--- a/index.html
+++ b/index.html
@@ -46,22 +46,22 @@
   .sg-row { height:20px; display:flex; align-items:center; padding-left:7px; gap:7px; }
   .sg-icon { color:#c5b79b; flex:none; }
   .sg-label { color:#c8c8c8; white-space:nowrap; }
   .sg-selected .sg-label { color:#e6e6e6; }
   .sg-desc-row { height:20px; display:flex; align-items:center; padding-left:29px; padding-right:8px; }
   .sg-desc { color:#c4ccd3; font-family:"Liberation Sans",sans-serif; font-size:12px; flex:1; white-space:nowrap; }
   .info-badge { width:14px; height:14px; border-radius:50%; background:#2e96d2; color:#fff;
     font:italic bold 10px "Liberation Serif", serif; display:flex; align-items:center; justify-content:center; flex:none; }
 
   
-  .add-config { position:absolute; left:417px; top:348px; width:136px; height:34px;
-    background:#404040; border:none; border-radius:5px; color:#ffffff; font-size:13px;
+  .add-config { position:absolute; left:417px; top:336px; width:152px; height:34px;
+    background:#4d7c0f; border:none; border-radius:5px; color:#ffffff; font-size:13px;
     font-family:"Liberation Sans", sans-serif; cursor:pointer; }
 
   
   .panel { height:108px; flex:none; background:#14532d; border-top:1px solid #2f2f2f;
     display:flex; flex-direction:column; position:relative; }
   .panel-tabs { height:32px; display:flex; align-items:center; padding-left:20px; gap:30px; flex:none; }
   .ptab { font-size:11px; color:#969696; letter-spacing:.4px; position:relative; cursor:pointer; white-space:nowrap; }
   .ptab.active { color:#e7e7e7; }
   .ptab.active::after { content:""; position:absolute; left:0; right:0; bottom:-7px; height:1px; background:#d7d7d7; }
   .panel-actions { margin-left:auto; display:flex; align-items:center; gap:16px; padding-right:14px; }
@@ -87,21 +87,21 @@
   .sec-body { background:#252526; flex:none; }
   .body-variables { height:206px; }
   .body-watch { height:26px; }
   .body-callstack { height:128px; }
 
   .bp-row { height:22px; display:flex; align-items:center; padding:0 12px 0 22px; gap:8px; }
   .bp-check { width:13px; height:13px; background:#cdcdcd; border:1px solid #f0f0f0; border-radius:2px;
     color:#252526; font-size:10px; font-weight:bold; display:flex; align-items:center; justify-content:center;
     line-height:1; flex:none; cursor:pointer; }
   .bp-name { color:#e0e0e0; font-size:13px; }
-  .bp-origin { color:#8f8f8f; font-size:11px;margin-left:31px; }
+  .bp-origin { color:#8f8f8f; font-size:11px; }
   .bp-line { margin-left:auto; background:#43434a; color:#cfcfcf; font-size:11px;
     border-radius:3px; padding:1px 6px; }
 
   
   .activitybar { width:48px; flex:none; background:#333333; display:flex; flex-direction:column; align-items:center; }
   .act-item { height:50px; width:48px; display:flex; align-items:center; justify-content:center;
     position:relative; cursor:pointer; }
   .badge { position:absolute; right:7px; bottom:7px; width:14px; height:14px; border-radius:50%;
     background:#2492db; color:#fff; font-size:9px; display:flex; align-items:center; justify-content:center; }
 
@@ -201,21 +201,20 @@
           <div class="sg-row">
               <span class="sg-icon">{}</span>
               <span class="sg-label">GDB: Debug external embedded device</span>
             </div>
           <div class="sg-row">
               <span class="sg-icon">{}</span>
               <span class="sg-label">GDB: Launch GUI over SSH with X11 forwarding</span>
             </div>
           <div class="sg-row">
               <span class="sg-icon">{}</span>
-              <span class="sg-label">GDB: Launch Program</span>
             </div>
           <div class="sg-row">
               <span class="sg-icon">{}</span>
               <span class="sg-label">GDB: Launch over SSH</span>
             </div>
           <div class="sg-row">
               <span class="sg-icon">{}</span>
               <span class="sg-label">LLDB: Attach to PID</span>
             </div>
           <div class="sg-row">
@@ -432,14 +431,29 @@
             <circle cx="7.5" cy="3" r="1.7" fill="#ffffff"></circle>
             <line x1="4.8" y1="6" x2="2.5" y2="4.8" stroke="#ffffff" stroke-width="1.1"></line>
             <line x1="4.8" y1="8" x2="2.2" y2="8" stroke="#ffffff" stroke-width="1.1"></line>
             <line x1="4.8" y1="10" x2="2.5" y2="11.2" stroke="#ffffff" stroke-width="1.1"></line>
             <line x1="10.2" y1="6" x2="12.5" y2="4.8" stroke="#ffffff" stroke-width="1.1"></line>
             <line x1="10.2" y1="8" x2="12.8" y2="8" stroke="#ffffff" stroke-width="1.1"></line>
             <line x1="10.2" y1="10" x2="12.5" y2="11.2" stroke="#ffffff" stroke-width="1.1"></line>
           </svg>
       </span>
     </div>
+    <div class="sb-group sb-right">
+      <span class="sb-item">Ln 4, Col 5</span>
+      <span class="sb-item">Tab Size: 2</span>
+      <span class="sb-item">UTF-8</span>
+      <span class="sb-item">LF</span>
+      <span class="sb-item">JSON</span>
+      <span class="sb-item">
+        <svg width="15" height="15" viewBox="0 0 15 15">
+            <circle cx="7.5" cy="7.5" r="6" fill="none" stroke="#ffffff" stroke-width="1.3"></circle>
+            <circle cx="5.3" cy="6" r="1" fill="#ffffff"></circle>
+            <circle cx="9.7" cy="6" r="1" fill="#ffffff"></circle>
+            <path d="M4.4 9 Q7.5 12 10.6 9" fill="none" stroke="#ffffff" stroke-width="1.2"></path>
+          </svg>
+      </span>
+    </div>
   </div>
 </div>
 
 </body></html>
__________________________________________________
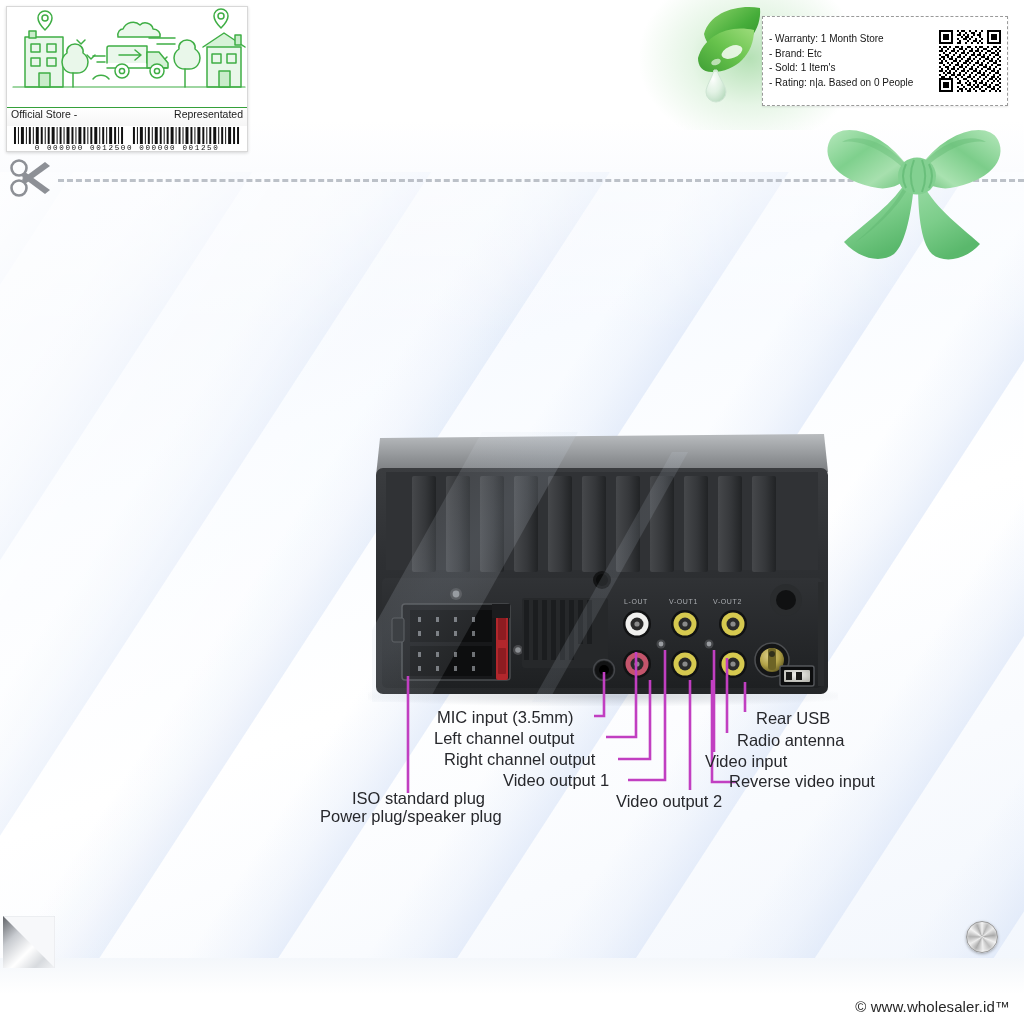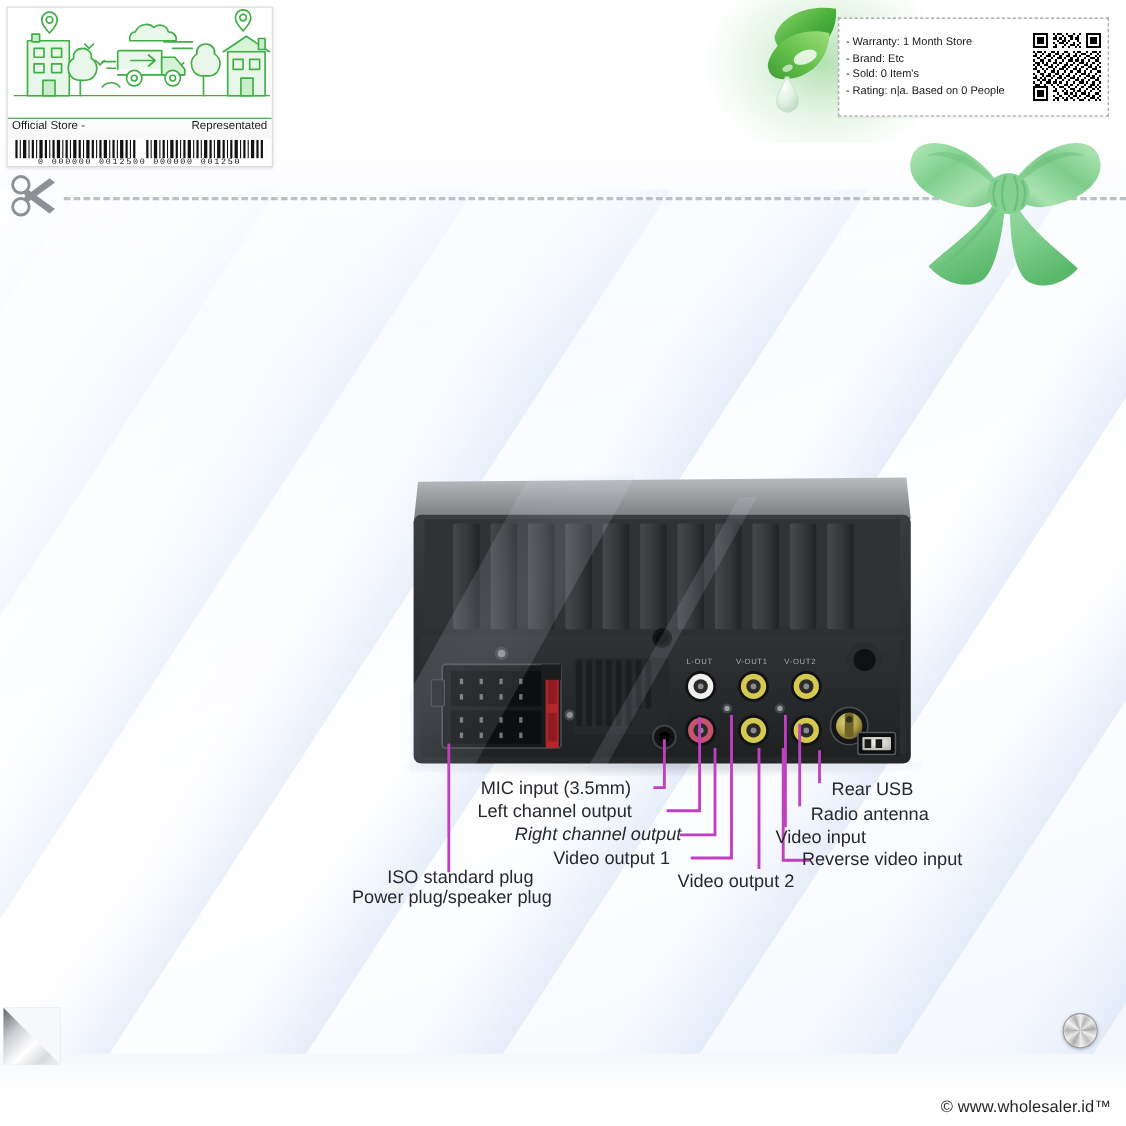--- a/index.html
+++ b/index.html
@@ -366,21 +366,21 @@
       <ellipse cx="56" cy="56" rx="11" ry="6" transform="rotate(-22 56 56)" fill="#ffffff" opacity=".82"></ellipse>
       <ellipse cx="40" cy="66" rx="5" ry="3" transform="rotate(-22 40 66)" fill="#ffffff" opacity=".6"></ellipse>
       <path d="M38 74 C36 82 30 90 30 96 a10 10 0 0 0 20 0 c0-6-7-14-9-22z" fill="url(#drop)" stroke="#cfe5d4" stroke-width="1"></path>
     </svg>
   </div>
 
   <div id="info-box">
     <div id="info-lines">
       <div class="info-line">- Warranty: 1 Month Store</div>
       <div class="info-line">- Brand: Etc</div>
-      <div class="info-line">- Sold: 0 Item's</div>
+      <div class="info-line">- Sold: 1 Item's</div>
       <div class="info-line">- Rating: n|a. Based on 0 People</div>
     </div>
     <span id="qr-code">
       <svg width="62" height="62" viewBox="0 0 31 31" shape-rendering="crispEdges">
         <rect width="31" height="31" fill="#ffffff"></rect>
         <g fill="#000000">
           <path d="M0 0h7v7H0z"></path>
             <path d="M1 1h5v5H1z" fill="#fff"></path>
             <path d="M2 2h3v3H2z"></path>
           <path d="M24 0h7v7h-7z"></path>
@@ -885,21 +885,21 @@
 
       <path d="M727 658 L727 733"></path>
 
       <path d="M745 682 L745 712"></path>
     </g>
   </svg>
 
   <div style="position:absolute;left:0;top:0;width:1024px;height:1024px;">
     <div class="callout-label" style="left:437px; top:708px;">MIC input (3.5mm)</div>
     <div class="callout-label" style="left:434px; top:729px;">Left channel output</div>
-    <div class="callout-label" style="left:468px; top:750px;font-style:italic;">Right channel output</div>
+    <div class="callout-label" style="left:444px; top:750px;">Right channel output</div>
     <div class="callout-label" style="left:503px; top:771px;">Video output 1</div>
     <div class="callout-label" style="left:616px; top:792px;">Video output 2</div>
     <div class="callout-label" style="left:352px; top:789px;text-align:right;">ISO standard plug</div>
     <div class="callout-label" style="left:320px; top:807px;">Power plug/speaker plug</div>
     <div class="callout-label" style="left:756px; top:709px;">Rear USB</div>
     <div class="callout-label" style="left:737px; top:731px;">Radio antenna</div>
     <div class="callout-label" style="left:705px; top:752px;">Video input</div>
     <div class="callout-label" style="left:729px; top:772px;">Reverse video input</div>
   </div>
__________________________________________________
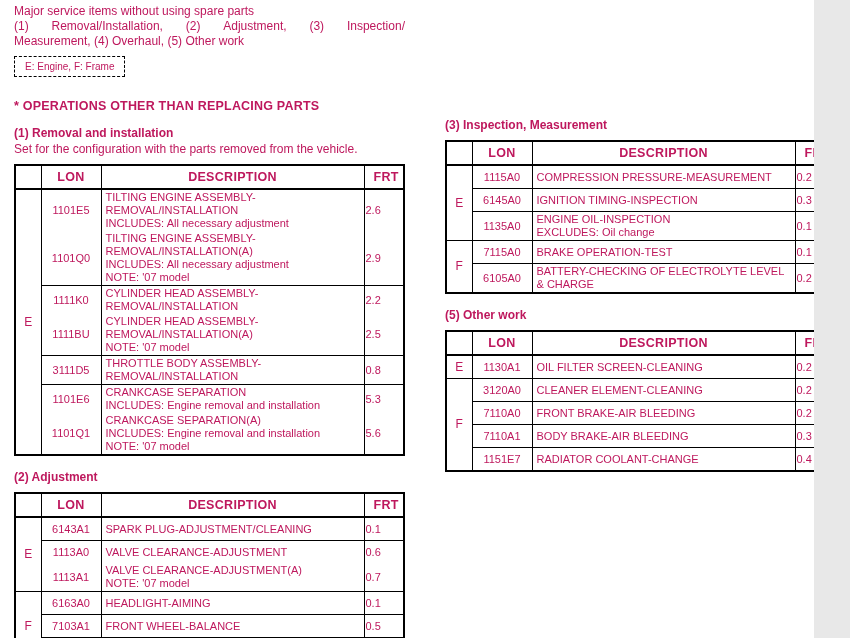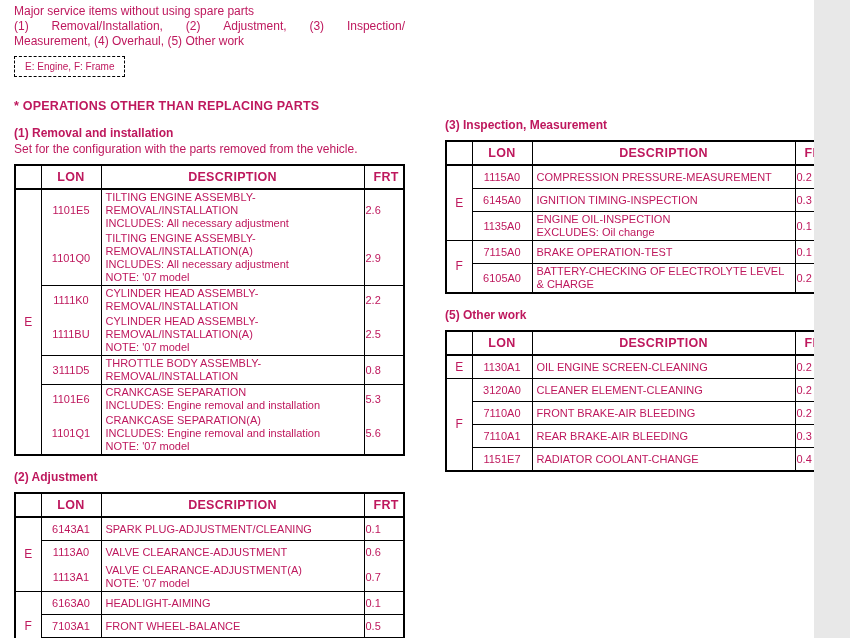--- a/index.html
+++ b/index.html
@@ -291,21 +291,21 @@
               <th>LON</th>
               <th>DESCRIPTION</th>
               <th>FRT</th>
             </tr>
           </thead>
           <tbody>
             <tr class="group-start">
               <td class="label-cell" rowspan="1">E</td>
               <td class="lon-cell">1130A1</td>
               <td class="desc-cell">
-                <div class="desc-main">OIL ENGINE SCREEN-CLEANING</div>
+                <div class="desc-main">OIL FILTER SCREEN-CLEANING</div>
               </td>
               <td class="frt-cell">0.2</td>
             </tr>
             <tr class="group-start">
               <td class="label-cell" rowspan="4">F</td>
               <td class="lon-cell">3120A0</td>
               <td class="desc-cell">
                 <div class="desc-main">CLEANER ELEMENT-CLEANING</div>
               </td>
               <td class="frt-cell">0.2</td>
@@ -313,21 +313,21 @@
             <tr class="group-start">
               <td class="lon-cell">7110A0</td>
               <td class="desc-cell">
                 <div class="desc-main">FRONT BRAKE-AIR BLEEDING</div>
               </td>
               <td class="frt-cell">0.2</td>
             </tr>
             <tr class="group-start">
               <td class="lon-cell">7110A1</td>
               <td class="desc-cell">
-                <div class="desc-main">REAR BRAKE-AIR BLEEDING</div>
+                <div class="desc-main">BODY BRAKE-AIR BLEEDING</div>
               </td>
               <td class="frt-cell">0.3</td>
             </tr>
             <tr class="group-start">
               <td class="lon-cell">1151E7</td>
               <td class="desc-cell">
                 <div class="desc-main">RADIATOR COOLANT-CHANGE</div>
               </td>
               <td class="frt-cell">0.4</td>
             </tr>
__________________________________________________
#### [To do]
Referring to the material above, set down exactly the lines between the line with "font-size:11px; color:#969696; letter-spacing:.4px;" and the line with "-87,21 +87,21 @@", inclusive, and no other lines.

#### [Your response]
   .ptab { font-size:11px; color:#969696; letter-spacing:.4px; position:relative; cursor:pointer; white-space:nowrap; }
   .ptab.active { color:#e7e7e7; }
   .ptab.active::after { content:""; position:absolute; left:0; right:0; bottom:-7px; height:1px; background:#d7d7d7; }
   .panel-actions { margin-left:auto; display:flex; align-items:center; gap:16px; padding-right:14px; }
@@ -87,21 +87,21 @@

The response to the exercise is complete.